BACKGROUND: Bone defects are commonly accompanied by disuse-induced osteoporosis, which in turn exacerbates the difficulty of bone regeneration. Biomimetic bone scaffolds represent one of the most promising strategies for bone defect repair.
METHODS: In this study, we constructed poly(lactic-co-glycolic acid) (PLGA) microspheres with sustained release of melatonin (M-PLGA), an anti-osteoporosis hormone that simultaneously promotes osteogenesis and inhibits osteoclastogenesis. The microspheres were then integrated into a silk fibroin (SF)/nanohydroxyapatite (nHA) scaffold. To improve the cell inoculation rate and survival rate, a methacrylated gelatine (GelMA) hydrogel was laden with bone marrow mesenchymal stem cells (BMSCs, G-B). The gel acted as the cell carrier and was then inlaid into the M-PLGA/SF/nHA scaffold via negative pressure inhalation. The biomimetic scaffold was then photocrosslinked to yield the M-PLGA/SF/nHA/B-G scaffold. The microstructure, mechanical properties, pore diameters and sustained release of melatonin from the scaffold were evaluated. In vitro, the cytocompatibilities of the scaffolds were assessed using a CCK-8 assay, live/dead staining and phalloidin staining, and the osteogenesis-inducing abilities of the scaffolds were assessed by alkaline phosphatase, Alizarin Red S, and von Kossa staining, as well as immunohistochemical staining for collagen type 1. In vivo, a rat femoral distal bone defect was constructed and then immobilized by tail suspension to imitate disuse osteoporotic bone defects. Once the model was established, different scaffolds were implanted within the bone defect regions. Six weeks after implantation with different scaffolds, microcomputed tomography and histological staining were conducted to evaluate new bone formation within the bone defects in vivo.

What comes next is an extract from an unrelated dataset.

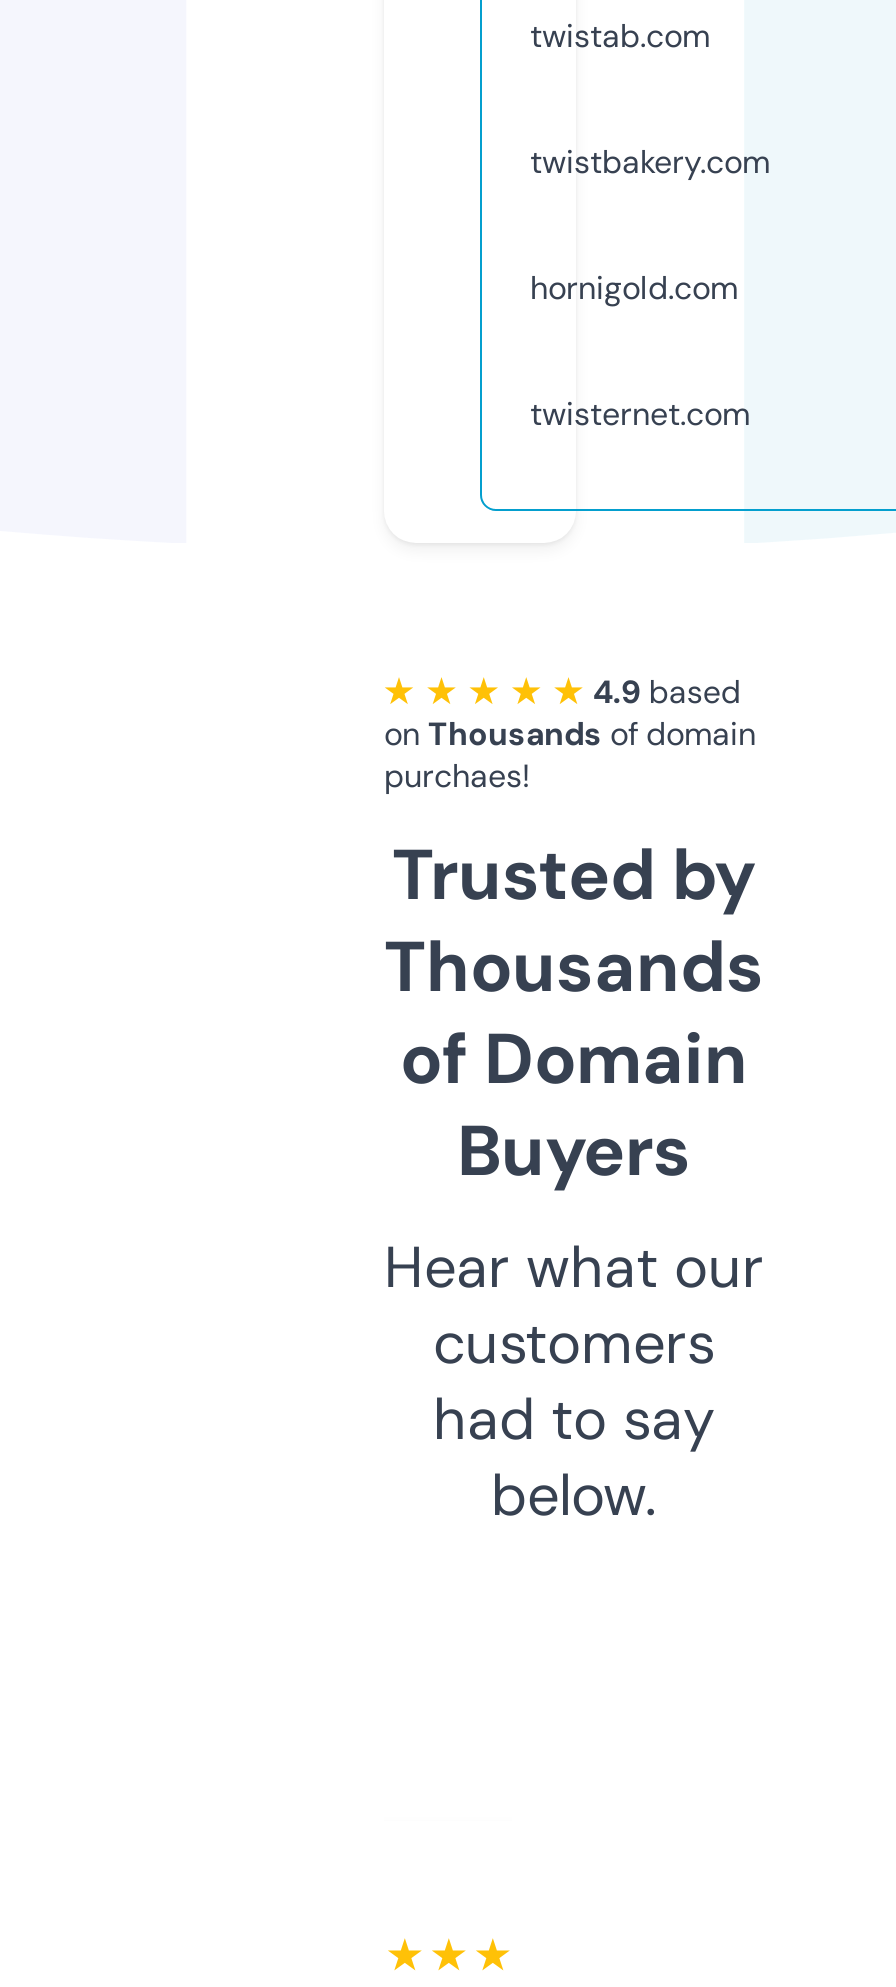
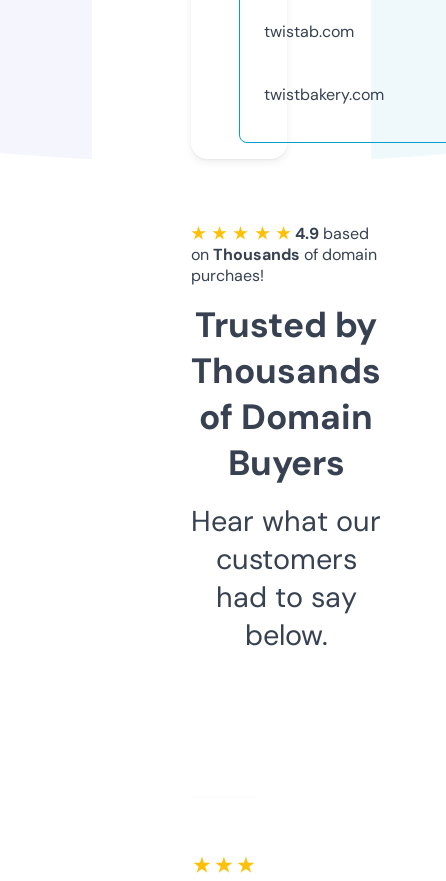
- hornigold.com
- twisternet.com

RESULTS: In vitro, live/dead staining revealed that almost all the cells inoculated into the three types of scaffolds remained viable. Specifically, on day seven, the number of living cells in the M-PLGA/SF/nHA/G-B group was 621.7 ± 8.1% greater than that in the SF/nHA group. Phalloidin staining revealed that all the scaffolds were suitable for BMSC attachment, among which the M-PLGA/SF/nHA/G-B scaffolds were most conducive to BMSC distribution. Alizarin Red S staining and Von Kossa staining revealed more mineralized nodules in the M-PLGA/SF/nHA/G-B scaffolds following osteogenic induction, and ALP staining and collagen type 1 immunohistochemistry analysis confirmed that the M-PLGA/SF/nHA/G-B scaffolds were more conducive to osteogenic differentiation. In vivo, analysis by micro-CT and histological staining showed more new bone formation in the osteoporotic bone defect in the M-PLGA/SF/nHA/G-B group than in the SF/nHA or M-PLGA/SF/nHA group six weeks after implantation.
CONCLUSIONS: The novel multifunctional composite scaffold holds great promise as a bone repair biomaterial for future clinical translation.